‘Nico, 1988’ no es un biopic preciosamente estilizado como ‘Control’ sobre Ian Curtis, ni una recreación de la estética pop de los años 60 que poner de fondo en una exposición cuqui. Partiendo de la máxima «cuando era guapa no era feliz», Nicchiarelli ha preferido centrarse deliberadamente en lo decadente de la estética VHS, optando por la austeridad y la sobriedad ochenteras, en sintonía con los propios referentes artísticos de Nico y con lo que fueron sus últimos años, marcados por conciertos abortados por unas razones o por otras, y a veces sin público.
La cinta de Nicchiarelli retrata a una mujer adelantada a su tiempo, para la que un calentador es más una fuente de inspiración musical que una cosa que te permite ducharte, pero con graves dificultades para comunicarse con el público. Protagonizada por Trine Dyrholm (‘Celebración’, ‘La Comuna’), ‘Nico, 1988’ deja entrever qué queda a los 50 años de una niña traumatizada por el recuerdo de la II Guerra Mundial que era citada por su vinculación con la elite cultural de Nueva York, capaz de influir a posteriori a Siouxsie, Björk, Elliott Smith, Dead Can Dance, Patti Smith, Morrissey y Bat for Lashes (o en España a Amaral), pero que no quería ser vista como «la femme fatale de Lou Reed».

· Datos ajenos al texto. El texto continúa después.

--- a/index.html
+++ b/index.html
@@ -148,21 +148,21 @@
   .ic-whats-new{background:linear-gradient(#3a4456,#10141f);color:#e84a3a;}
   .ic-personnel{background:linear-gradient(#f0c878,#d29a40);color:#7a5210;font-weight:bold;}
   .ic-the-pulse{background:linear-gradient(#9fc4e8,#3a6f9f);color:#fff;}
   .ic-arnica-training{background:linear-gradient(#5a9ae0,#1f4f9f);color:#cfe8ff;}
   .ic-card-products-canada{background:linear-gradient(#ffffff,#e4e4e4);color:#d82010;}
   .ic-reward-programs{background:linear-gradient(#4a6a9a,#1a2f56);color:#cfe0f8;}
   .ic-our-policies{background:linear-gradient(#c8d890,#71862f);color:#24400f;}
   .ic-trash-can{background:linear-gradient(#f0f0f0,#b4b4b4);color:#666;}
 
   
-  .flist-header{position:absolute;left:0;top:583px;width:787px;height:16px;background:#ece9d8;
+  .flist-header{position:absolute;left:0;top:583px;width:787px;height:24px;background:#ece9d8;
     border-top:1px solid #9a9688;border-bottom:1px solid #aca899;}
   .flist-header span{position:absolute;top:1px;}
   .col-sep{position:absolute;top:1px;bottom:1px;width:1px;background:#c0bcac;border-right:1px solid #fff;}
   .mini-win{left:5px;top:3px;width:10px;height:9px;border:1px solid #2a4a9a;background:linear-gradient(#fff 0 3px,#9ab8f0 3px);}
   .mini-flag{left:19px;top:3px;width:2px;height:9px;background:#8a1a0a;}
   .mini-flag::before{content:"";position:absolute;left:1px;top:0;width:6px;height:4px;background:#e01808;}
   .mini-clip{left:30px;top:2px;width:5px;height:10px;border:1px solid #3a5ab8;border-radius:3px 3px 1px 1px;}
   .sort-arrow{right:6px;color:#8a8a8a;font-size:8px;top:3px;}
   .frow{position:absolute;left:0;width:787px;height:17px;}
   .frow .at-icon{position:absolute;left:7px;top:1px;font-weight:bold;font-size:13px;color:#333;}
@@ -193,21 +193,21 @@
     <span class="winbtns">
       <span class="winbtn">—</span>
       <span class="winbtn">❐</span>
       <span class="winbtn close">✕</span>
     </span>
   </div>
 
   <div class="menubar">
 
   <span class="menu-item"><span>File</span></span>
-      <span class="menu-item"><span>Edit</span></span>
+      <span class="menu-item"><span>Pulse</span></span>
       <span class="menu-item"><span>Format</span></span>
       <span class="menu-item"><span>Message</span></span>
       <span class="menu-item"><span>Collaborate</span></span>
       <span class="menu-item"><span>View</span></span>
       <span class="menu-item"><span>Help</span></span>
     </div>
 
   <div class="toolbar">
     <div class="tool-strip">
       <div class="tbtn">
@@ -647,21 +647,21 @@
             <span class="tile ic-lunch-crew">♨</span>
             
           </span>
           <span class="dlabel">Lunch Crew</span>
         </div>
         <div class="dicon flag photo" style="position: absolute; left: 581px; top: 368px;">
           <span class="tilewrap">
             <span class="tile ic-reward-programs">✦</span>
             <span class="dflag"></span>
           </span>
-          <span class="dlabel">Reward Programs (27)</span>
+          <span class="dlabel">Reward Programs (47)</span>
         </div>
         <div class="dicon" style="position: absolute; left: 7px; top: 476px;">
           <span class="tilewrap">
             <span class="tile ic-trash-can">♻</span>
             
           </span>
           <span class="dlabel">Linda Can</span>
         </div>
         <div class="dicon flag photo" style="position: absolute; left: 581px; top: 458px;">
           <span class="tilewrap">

Entre reivindicaciones de temas como ‘My Heart Is Empty’, no sólo de ‘All Tomorrow’s Parties’, es llamativo el uso de la canción ‘Big In Japan’ como metáfora de lo «grande» que puedes ser en un país remoto, en este caso imaginario quizá, mientras lo que te rodea es más bien la sensación de derrota, ejemplificada en la cita «he estado en la cima y he estado en lo más bajo. Ambos sitios están vacíos». Más acertado en ese retrato y el guión que en el desarrollo de momentos dramáticos, con ralentizados en los supuestos puntos álgidos que más bien dejan indiferente, ‘Nico, 1988’ es una buena manera de ser conscientes de «la anciana bien elegante» que nos hemos perdido. Este otoño habría cumplido 80 años. 6,5.